◆ RECORDS FOR THE EXERCISE:
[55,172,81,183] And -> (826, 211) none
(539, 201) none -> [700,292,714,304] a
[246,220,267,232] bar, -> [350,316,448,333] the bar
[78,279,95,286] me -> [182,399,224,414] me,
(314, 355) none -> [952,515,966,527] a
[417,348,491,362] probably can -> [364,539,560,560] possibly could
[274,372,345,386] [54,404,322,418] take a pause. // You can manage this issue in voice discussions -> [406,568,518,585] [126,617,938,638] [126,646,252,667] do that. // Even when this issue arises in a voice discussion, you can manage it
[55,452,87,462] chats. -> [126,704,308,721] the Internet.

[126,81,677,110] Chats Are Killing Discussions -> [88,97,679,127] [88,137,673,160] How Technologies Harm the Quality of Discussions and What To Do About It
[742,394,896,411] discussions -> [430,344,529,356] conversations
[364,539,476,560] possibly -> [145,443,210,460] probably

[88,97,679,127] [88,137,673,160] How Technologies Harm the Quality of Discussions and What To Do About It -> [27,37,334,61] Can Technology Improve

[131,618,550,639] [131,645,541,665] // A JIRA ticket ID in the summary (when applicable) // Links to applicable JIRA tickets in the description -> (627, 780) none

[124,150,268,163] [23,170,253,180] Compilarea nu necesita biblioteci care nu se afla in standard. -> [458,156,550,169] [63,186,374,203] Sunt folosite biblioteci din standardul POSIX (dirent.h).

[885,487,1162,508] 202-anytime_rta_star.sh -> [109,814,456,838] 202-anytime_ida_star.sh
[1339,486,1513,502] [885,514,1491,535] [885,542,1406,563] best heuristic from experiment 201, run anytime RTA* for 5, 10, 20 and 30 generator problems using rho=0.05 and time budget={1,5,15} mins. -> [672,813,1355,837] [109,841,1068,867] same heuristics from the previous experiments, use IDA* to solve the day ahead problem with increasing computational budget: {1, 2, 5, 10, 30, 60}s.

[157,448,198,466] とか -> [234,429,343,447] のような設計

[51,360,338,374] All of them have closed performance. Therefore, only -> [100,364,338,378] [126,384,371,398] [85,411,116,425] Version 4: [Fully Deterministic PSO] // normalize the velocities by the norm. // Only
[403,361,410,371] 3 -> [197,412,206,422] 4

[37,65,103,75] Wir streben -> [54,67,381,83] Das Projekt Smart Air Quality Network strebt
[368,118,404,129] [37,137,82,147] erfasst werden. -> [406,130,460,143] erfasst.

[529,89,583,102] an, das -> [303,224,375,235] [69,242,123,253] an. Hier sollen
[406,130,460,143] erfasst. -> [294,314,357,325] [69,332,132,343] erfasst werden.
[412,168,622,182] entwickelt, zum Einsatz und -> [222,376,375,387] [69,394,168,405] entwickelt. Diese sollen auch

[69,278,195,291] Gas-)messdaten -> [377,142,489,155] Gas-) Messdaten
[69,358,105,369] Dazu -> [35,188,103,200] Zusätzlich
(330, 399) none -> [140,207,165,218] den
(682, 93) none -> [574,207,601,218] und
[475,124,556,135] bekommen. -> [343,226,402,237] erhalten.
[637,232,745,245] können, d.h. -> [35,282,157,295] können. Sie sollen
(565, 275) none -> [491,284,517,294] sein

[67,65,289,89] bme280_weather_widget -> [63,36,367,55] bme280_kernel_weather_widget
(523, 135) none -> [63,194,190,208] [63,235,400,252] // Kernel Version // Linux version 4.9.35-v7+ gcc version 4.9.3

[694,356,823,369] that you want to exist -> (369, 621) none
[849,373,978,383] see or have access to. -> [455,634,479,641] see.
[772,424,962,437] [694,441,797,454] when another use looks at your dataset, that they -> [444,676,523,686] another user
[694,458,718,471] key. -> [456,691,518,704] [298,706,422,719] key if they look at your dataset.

◆ THE PROBLEM:
Output every record above exactly as it was given.

◆ ANSWER BELOW:
[55,172,81,183] And -> (826, 211) none
(539, 201) none -> [700,292,714,304] a
[246,220,267,232] bar, -> [350,316,448,333] the bar
[78,279,95,286] me -> [182,399,224,414] me,
(314, 355) none -> [952,515,966,527] a
[417,348,491,362] probably can -> [364,539,560,560] possibly could
[274,372,345,386] [54,404,322,418] take a pause. // You can manage this issue in voice discussions -> [406,568,518,585] [126,617,938,638] [126,646,252,667] do that. // Even when this issue arises in a voice discussion, you can manage it
[55,452,87,462] chats. -> [126,704,308,721] the Internet.

[126,81,677,110] Chats Are Killing Discussions -> [88,97,679,127] [88,137,673,160] How Technologies Harm the Quality of Discussions and What To Do About It
[742,394,896,411] discussions -> [430,344,529,356] conversations
[364,539,476,560] possibly -> [145,443,210,460] probably

[88,97,679,127] [88,137,673,160] How Technologies Harm the Quality of Discussions and What To Do About It -> [27,37,334,61] Can Technology Improve

[131,618,550,639] [131,645,541,665] // A JIRA ticket ID in the summary (when applicable) // Links to applicable JIRA tickets in the description -> (627, 780) none

[124,150,268,163] [23,170,253,180] Compilarea nu necesita biblioteci care nu se afla in standard. -> [458,156,550,169] [63,186,374,203] Sunt folosite biblioteci din standardul POSIX (dirent.h).

[885,487,1162,508] 202-anytime_rta_star.sh -> [109,814,456,838] 202-anytime_ida_star.sh
[1339,486,1513,502] [885,514,1491,535] [885,542,1406,563] best heuristic from experiment 201, run anytime RTA* for 5, 10, 20 and 30 generator problems using rho=0.05 and time budget={1,5,15} mins. -> [672,813,1355,837] [109,841,1068,867] same heuristics from the previous experiments, use IDA* to solve the day ahead problem with increasing computational budget: {1, 2, 5, 10, 30, 60}s.

[157,448,198,466] とか -> [234,429,343,447] のような設計

[51,360,338,374] All of them have closed performance. Therefore, only -> [100,364,338,378] [126,384,371,398] [85,411,116,425] Version 4: [Fully Deterministic PSO] // normalize the velocities by the norm. // Only
[403,361,410,371] 3 -> [197,412,206,422] 4

[37,65,103,75] Wir streben -> [54,67,381,83] Das Projekt Smart Air Quality Network strebt
[368,118,404,129] [37,137,82,147] erfasst werden. -> [406,130,460,143] erfasst.

[529,89,583,102] an, das -> [303,224,375,235] [69,242,123,253] an. Hier sollen
[406,130,460,143] erfasst. -> [294,314,357,325] [69,332,132,343] erfasst werden.
[412,168,622,182] entwickelt, zum Einsatz und -> [222,376,375,387] [69,394,168,405] entwickelt. Diese sollen auch

[69,278,195,291] Gas-)messdaten -> [377,142,489,155] Gas-) Messdaten
[69,358,105,369] Dazu -> [35,188,103,200] Zusätzlich
(330, 399) none -> [140,207,165,218] den
(682, 93) none -> [574,207,601,218] und
[475,124,556,135] bekommen. -> [343,226,402,237] erhalten.
[637,232,745,245] können, d.h. -> [35,282,157,295] können. Sie sollen
(565, 275) none -> [491,284,517,294] sein

[67,65,289,89] bme280_weather_widget -> [63,36,367,55] bme280_kernel_weather_widget
(523, 135) none -> [63,194,190,208] [63,235,400,252] // Kernel Version // Linux version 4.9.35-v7+ gcc version 4.9.3

[694,356,823,369] that you want to exist -> (369, 621) none
[849,373,978,383] see or have access to. -> [455,634,479,641] see.
[772,424,962,437] [694,441,797,454] when another use looks at your dataset, that they -> [444,676,523,686] another user
[694,458,718,471] key. -> [456,691,518,704] [298,706,422,719] key if they look at your dataset.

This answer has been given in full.